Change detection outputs
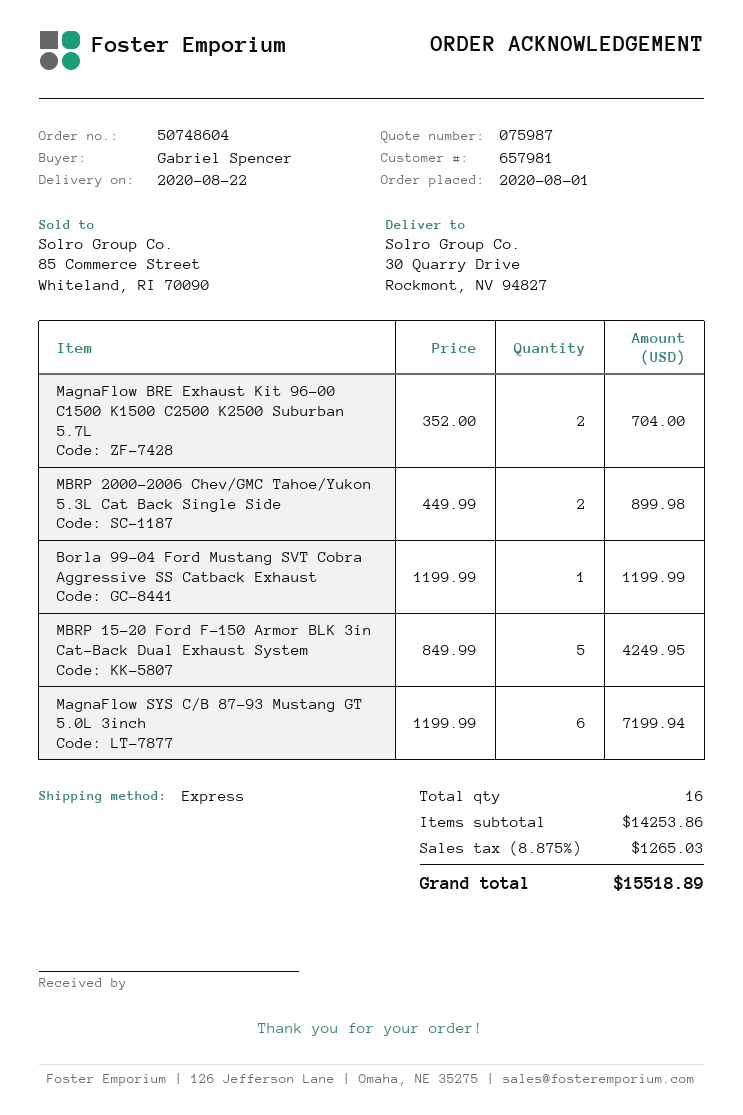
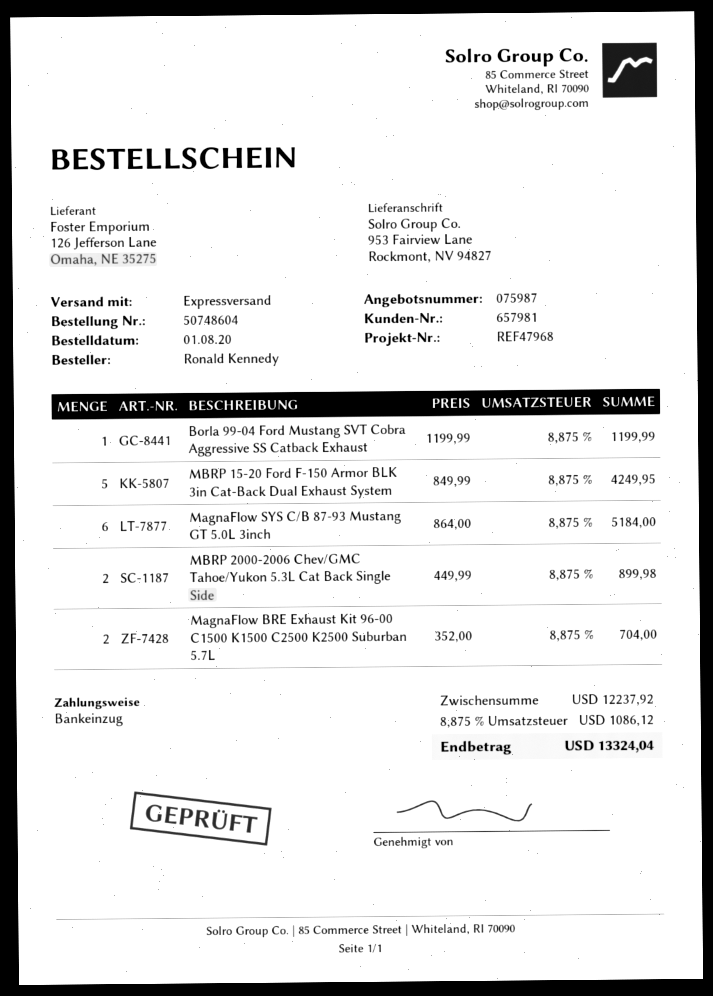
ordered by: Gabriel Spencer -> Ronald Kennedy
ship to: 30 Quarry Drive, Rockmont, NV 94827 -> 953 Fairview Lane, Rockmont, NV 94827
MagnaFlow SYS C/B 87-93 Mustang GT 5.0L 3inch: 6 x 1199.99 = 7199.94 -> 6 x 864.00 = 5184.00
subtotal: 14253.86 -> 12237.92
tax: 8.875% = 1265.03 -> 8.875% = 1086.12
total: 15518.89 -> 13324.04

▸ WHAT NEEDS TO BE DONE:
Please repeat each record above precisely, with the pictures left out.

▸ SOLVED PROBLEM:
ordered by: Gabriel Spencer -> Ronald Kennedy
ship to: 30 Quarry Drive, Rockmont, NV 94827 -> 953 Fairview Lane, Rockmont, NV 94827
MagnaFlow SYS C/B 87-93 Mustang GT 5.0L 3inch: 6 x 1199.99 = 7199.94 -> 6 x 864.00 = 5184.00
subtotal: 14253.86 -> 12237.92
tax: 8.875% = 1265.03 -> 8.875% = 1086.12
total: 15518.89 -> 13324.04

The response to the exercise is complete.